One of the attractions of living or working in a strata or community scheme is the additional security that can be provided to a building such as security intercoms, secured garage areas and the sense of ‘community watch’ within a development.
Regrettably however, residents often don’t become security conscious until after they have had a major security breach, and no matter how many security devices may be fitted to the common areas of your building, the harsh reality is that a security building is only secure as the people that reside in it.
Surveys have shown that over 90% of occupants living in a multi-dwelling property have ‘buzzed’ strangers into their building.
A main entry security door or shutter at the entry to a garage area provides both a visual and physical deterrent; however these areas are often secluded and are a common target for many would be thieves. Aside from this very few residents ever stop to check that a security garage door has closed after they’ve entered or exited the building and it’s fairly easy for a thief to simply wander into the building whilst the door is opening or closing.

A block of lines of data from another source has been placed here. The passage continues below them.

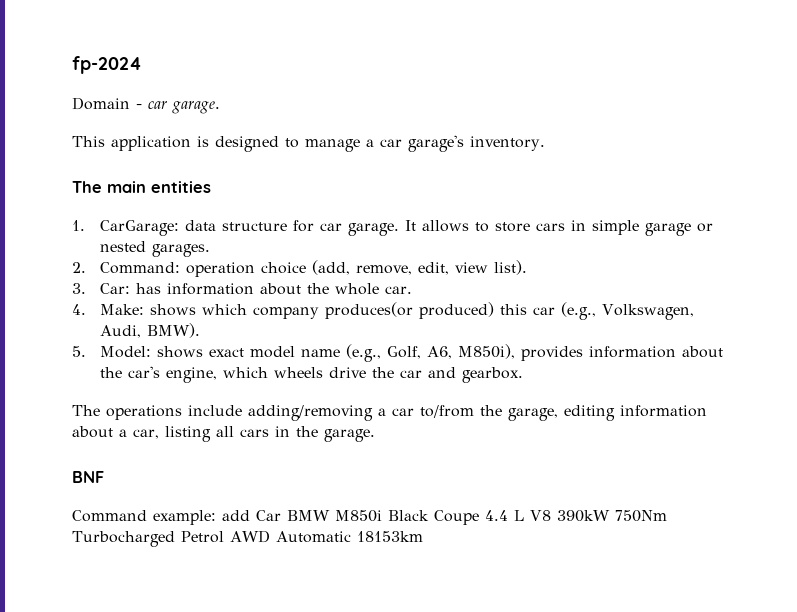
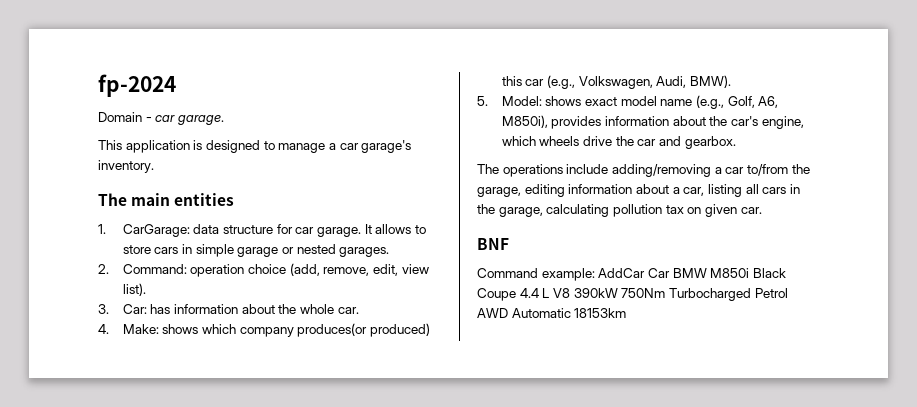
- The operations include adding/removing a car to/from the garage, editing information about a car, listing all cars in the garage.
+ The operations include adding/removing a car to/from the garage, editing information about a car, listing all cars in the garage, calculating pollution tax on given car.
- Command example: add Car BMW M850i Black Coupe 4.4 L V8 390kW 750Nm Turbocharged Petrol AWD Automatic 18153km
+ Command example: AddCar Car BMW M850i Black Coupe 4.4 L V8 390kW 750Nm Turbocharged Petrol AWD Automatic 18153km

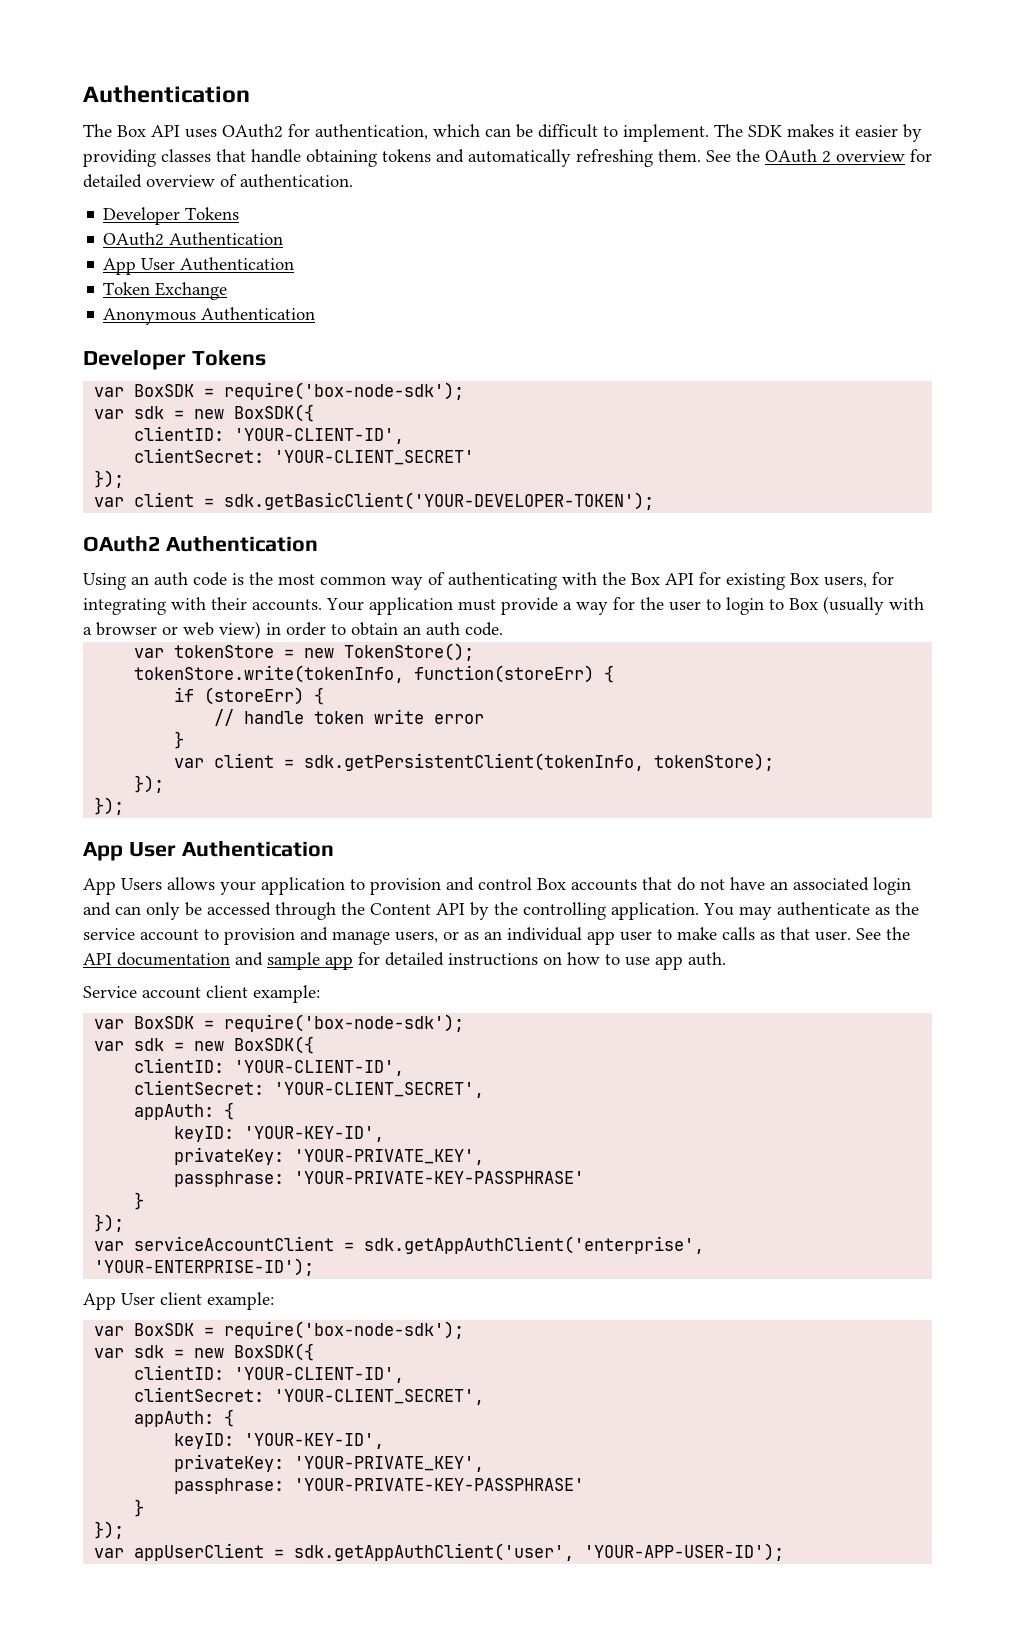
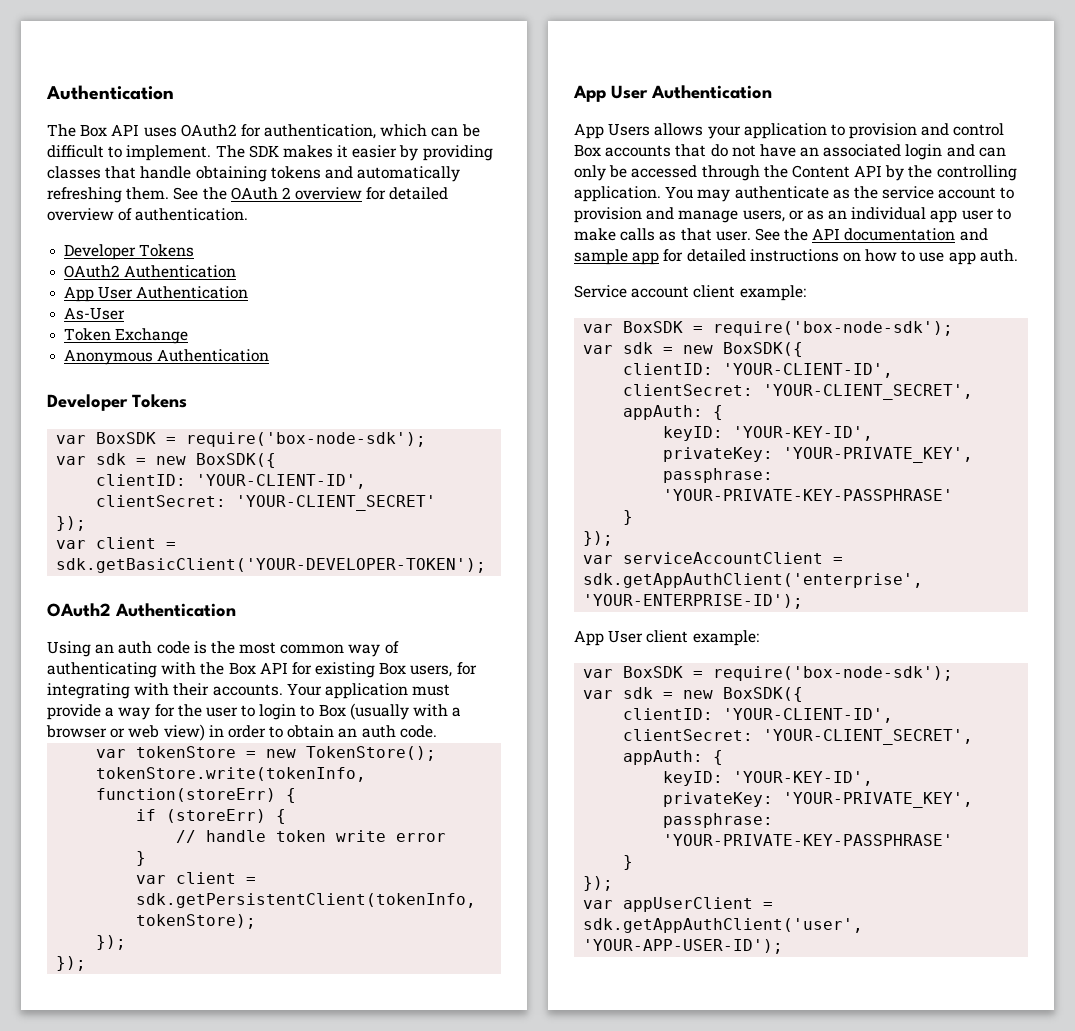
+ As-User

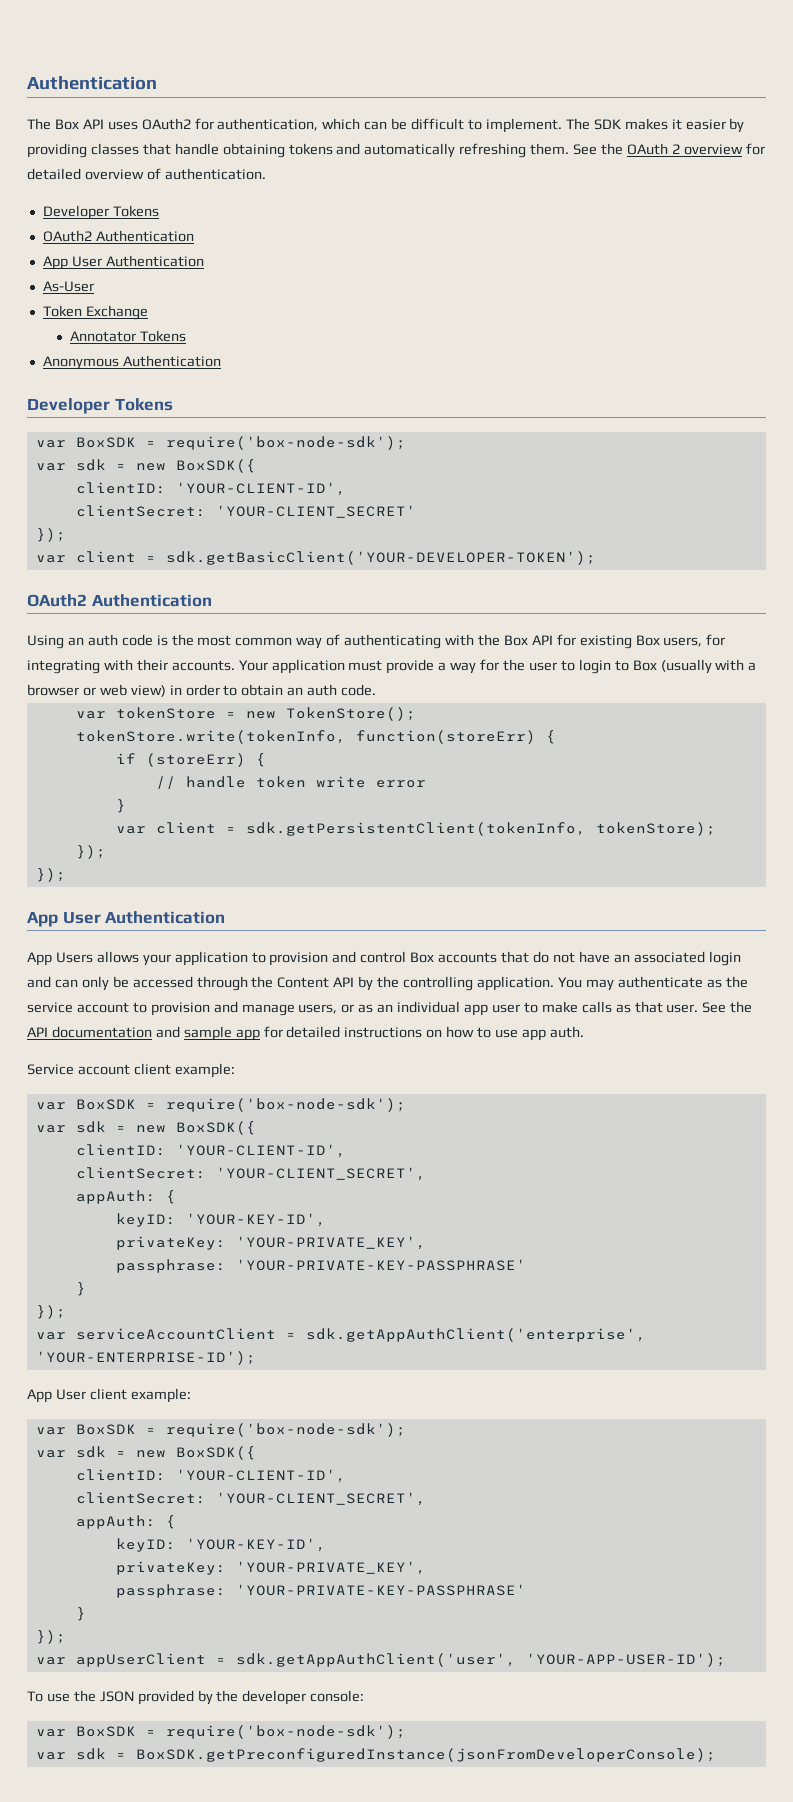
+ Annotator Tokens
+ To use the JSON provided by the developer console:
+ var BoxSDK = require('box-node-sdk');
+ var sdk = BoxSDK.getPreconfiguredInstance(jsonFromDeveloperConsole);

Thankfully legislators recognise the importance for owners of strata and community properties to be able to further secure their own premises. Pursuant to the by-laws, all owners of residential, commercial, retail and industrial strata and community schemes are at liberty to undertake the installation of additional locking devices, security screens or other security devices to their windows, front doors, balcony doors and garage doors to further secure their individual premises. If such devices are not already in place at your property, we highly recommend they be installed. However, it should be understood that any additional locking devices must adhere to current fire safety regulations – a licensed locksmith will be able to offer advice on such regulations. Further, any additional security screens (not shutters) fitted to windows or doors must comply with any design and colour scheme that is already established at the property. If you are not certain of these protocols, simply contact your strata manager.
There are a variety of security strategies that you can initiate to further secure your property and it’s not always necessary to spend a lot of money on home security. There are things you can do that cost nothing. Care, vigilance and common sense are free.
Remember, thieves aren’t brain surgeons on a day off; they are opportunists who will exploit easy targets. Making your building harder to break into than the one next door will go a long way to preventing a security breach at your property.
The following are 10 simple and cost-effective ways that you can further secure your property.
Ensure that the locks you do have installed on windows, front doors, balcony doors and garage doors are functioning properly and ensure all your doors and windows, including common property entries and exits are closed and locked whenever you enter or leave the property.
Try to get to know the other residents within your scheme. Conduct brainstorming sessions or make suggestions for security improvements for your building so they can be considered by all owners.
On doors for couriers or friends advising that you’re out or that you’ll be back in ten minutes.
Cut up boxes that contained expensive electrical equipment and dispose of them properly. Leaving large boxes on the nature strips for a council pick-up simply advertises the new appliances in your property. And ensure you tear up old bank statements or financial documents before placing them in the rubbish; Bank statements that are stolen from rubbish or recycling bins is a leading cause of identity theft!
Don’t leave ladders, wheelie bins or pot plants in areas that can be used by thieves to scale the building.
Mark or label all your electrical appliances by using an engraver or ultra-violet pen so they cannot be readily sold by thieves and keep a record of their serial numbers separately so they may be provided to police in the event the worst happens.
Always lock your vehicle and don’t leave valuables like phones, GPS units, sunglasses or iPods visible.
Secure items such as bikes, tools and other valuables by chaining or locking them within your garage.
Don’t leave iPods, laptops, wallets and keys near doors and windows where they can be seen by thieves.
Program the local Police Station’s phone number in the speed dial of home and mobile phones so it’s readily available in the event of an emergency.
This advice has been prepared with the assistance of security experts and the NSW police.